Essa modalidade surge inclusive como um apoio especial em tempos de pandemia. Na incerteza de como serão os dias, diante do surgimento de novas cepas ainda mais transmissíveis do vírus, a investigação defensiva aparece como uma opção de manter o devido processo e a garantia do direito à prova vivos no mundo jurídico.
Além disso, importante considerar que são inúmeros casos que chegam ao conhecimento das Autoridades Policiais todos os dias, o tempo todo. Isso, por vezes, ocasiona natural demora no andamento dos casos. Nesta linha, a investigação defensiva poderá ser uma vantagem no que diz respeito à colheita de elementos com maior frescor, sem deixar que o tempo influencie até mesmo em falsas memórias. Ou seja, acaba proporcionando certa imediatidade entre os atos investigativos e a data em que ocorreram os fatos.
Portanto, essa nova possibilidade de investigação traz uma mudança importante no mundo jurídico. É fato que em todas as áreas há a necessidade de adaptação, visando a modernização, para que não se perca espaço para a tecnologia.
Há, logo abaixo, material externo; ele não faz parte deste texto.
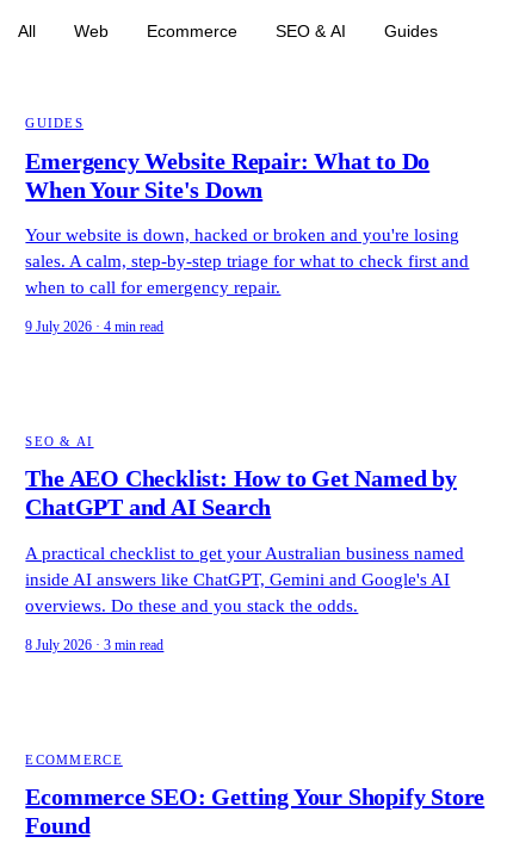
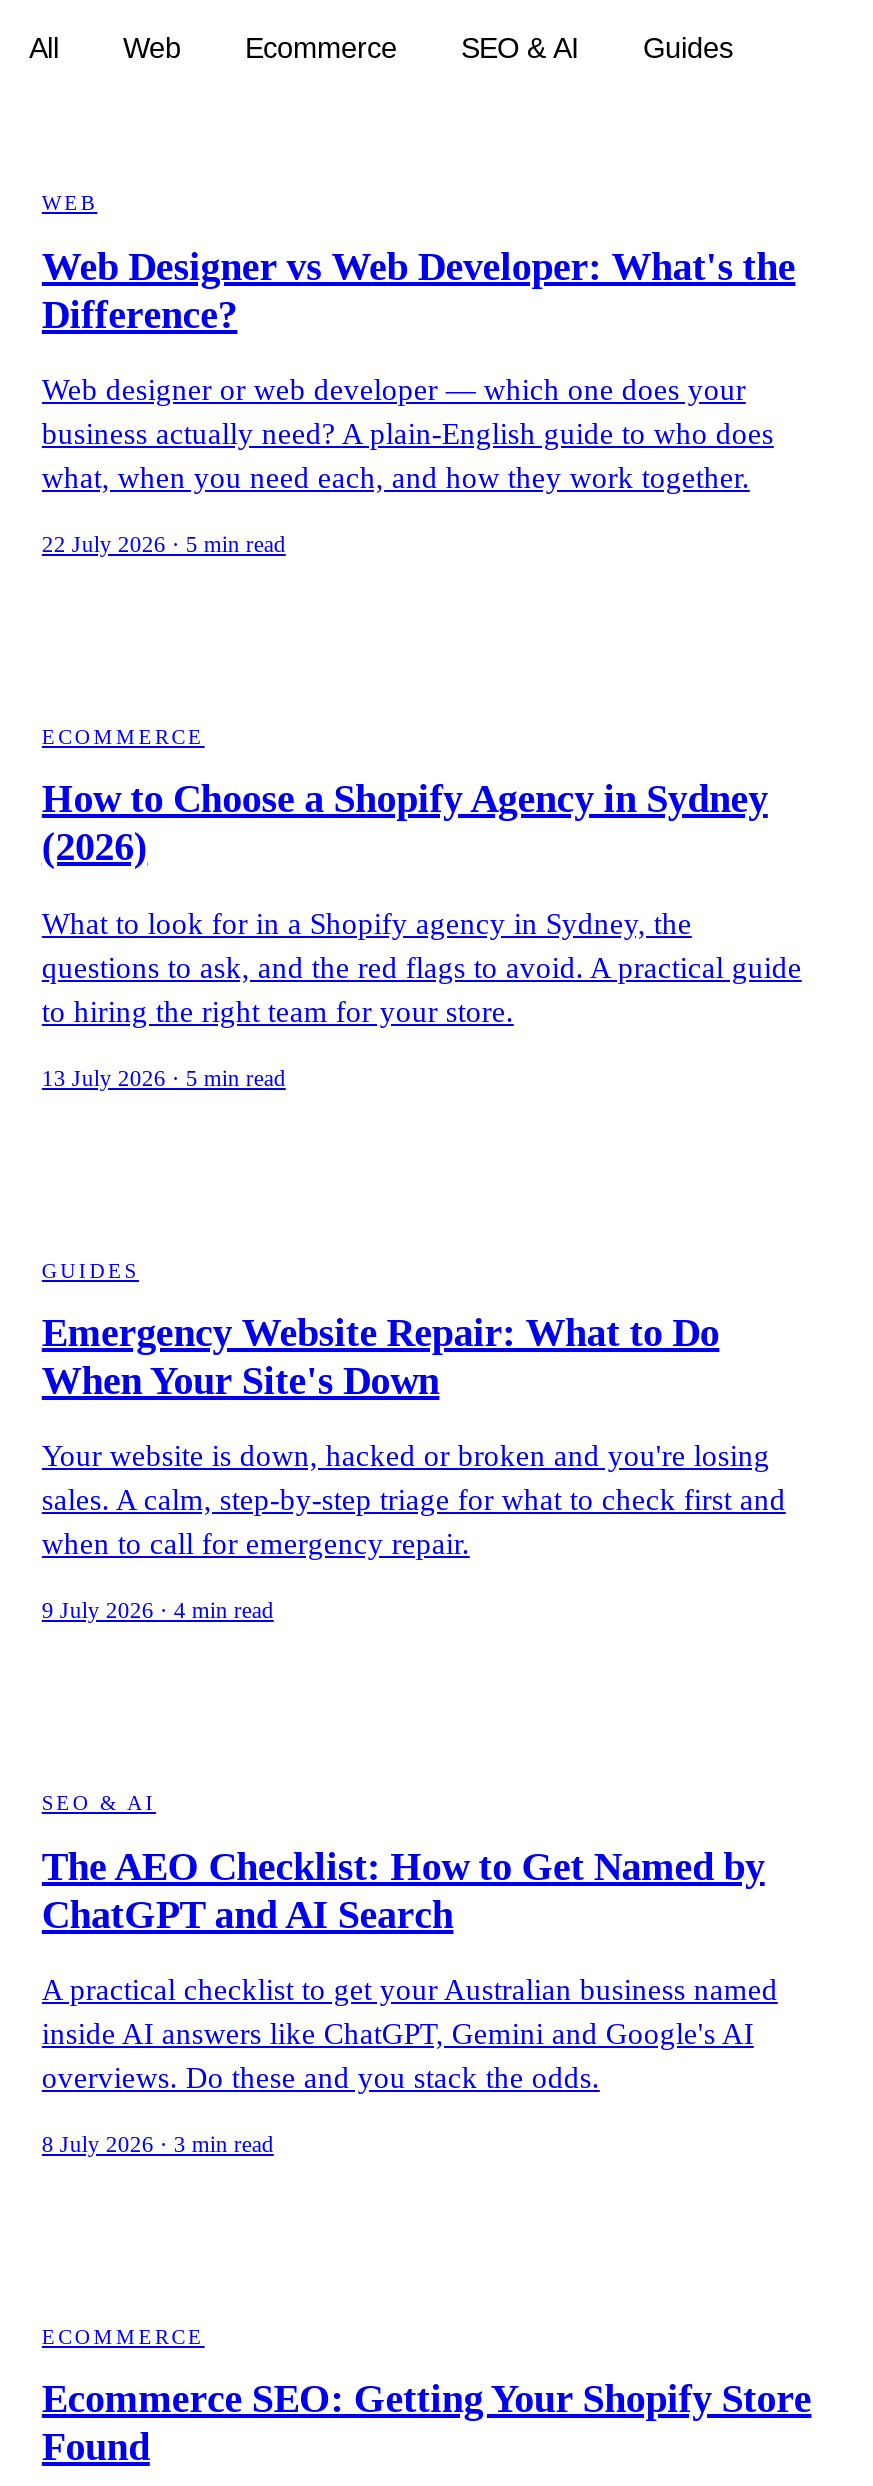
none -> [42,193,795,556] WEB | Web Designer vs Web Developer: What's the | Difference? | Web designer or web developer — which one does your | business actually need? A plain-English guide to who does | what, when you need each, and how they work together. | 22 July 2026 · 5 min read
none -> [42,726,802,1089] ECOMMERCE | How to Choose a Shopify Agency in Sydney | (2026) | What to look for in a Shopify agency in Sydney, the | questions to ask, and the red flags to avoid. A practical guide | to hiring the right team for your store. | 13 July 2026 · 5 min read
Ter a chance de apresentar as provas devidamente pormenorizadas para a Autoridade Policial e Ministério Público se mostra como verdadeiro avanço para os atuantes da Advocacia. Ainda, consegue-se assegurar direitos fundamentais, tais como o devido processo legal e a paridade de armas.
Importante finalizar lembrando que a Advocacia, segundo nossa Constituição Federal, trata-se de atividade essencial à administração da Justiça (art. 133, CF), sendo indispensáveis para interpretar e garantir os direitos de todo cidadão. Como importante peça nessa função da administração da Justiça, nada mais justo que se dê ao Advogado o direito de também produzir prova, respeitados os limites éticos e processuais, em favor de seu constituinte, seja ele investigado seja ele vítima.
Esse tipo de procedimento já vem sendo por nós utilizado, tudo com vista a garantir a celeridade do caso e a revelação do que de fato ocorreu quanto à determinado caso.